Start of Block

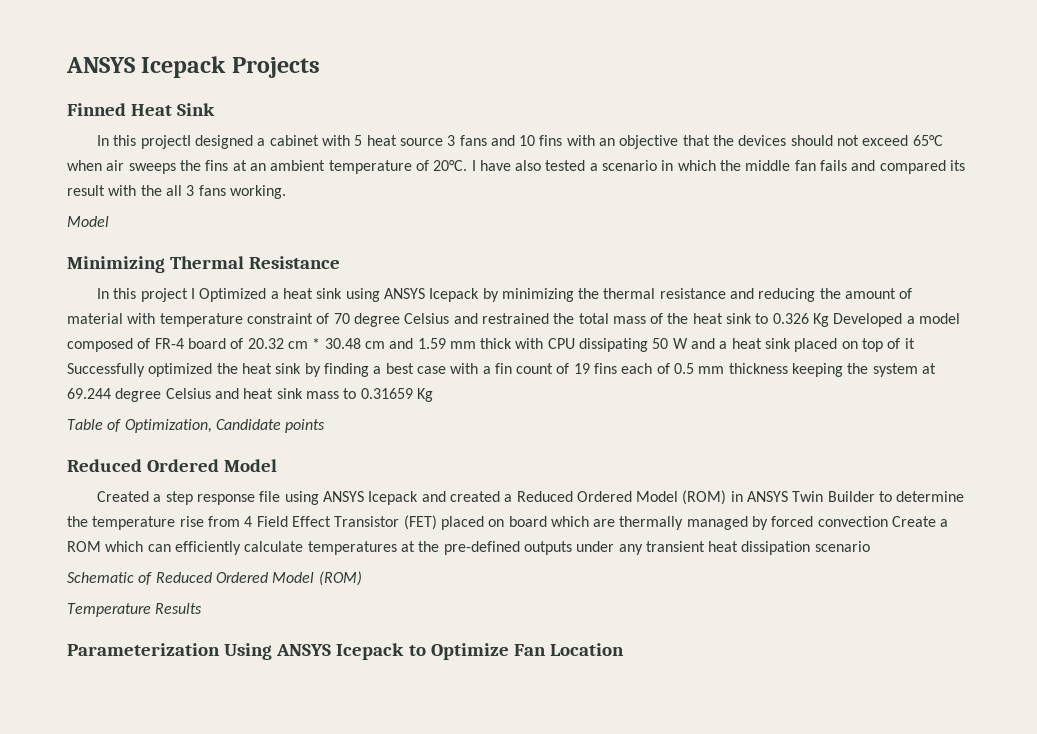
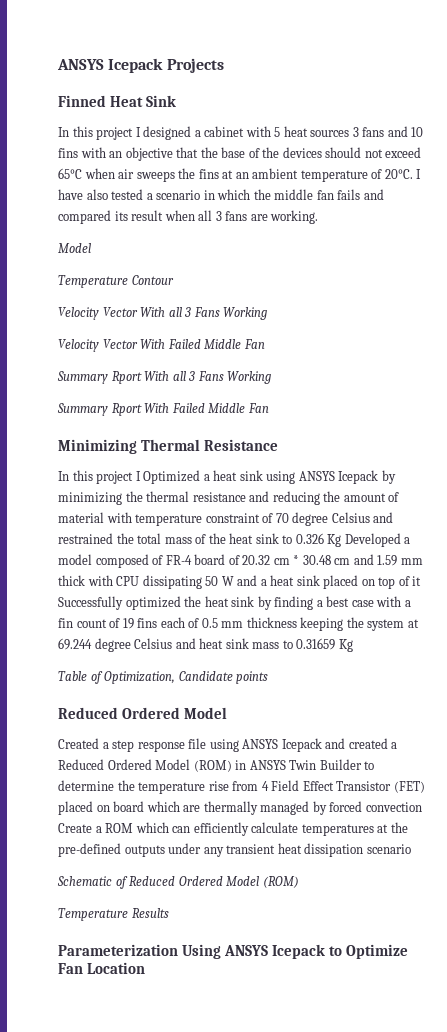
- In this projectI designed a cabinet with 5 heat source 3 fans and 10 fins with an objective that the devices should not exceed 65°C when air sweeps the fins at an ambient temperature of 20°C.
+ In this project I designed a cabinet with 5 heat sources 3 fans and 10 fins with an objective that the base of the devices should not exceed 65°C when air sweeps the fins at an ambient temperature of 20°C.
- I have also tested a scenario in which the middle fan fails and compared its result with the all 3 fans working.
+ I have also tested a scenario in which the middle fan fails and compared its result when all 3 fans are working.
+ Temperature Contour
+ Velocity Vector With all 3 Fans Working
+ Velocity Vector With Failed Middle Fan
+ Summary Rport With all 3 Fans Working
+ Summary Rport With Failed Middle Fan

End of Block

Reproduce the data exactly, please, and omit its pictures.

Solution to the exercise
- In this projectI designed a cabinet with 5 heat source 3 fans and 10 fins with an objective that the devices should not exceed 65°C when air sweeps the fins at an ambient temperature of 20°C.
+ In this project I designed a cabinet with 5 heat sources 3 fans and 10 fins with an objective that the base of the devices should not exceed 65°C when air sweeps the fins at an ambient temperature of 20°C.
- I have also tested a scenario in which the middle fan fails and compared its result with the all 3 fans working.
+ I have also tested a scenario in which the middle fan fails and compared its result when all 3 fans are working.
+ Temperature Contour
+ Velocity Vector With all 3 Fans Working
+ Velocity Vector With Failed Middle Fan
+ Summary Rport With all 3 Fans Working
+ Summary Rport With Failed Middle Fan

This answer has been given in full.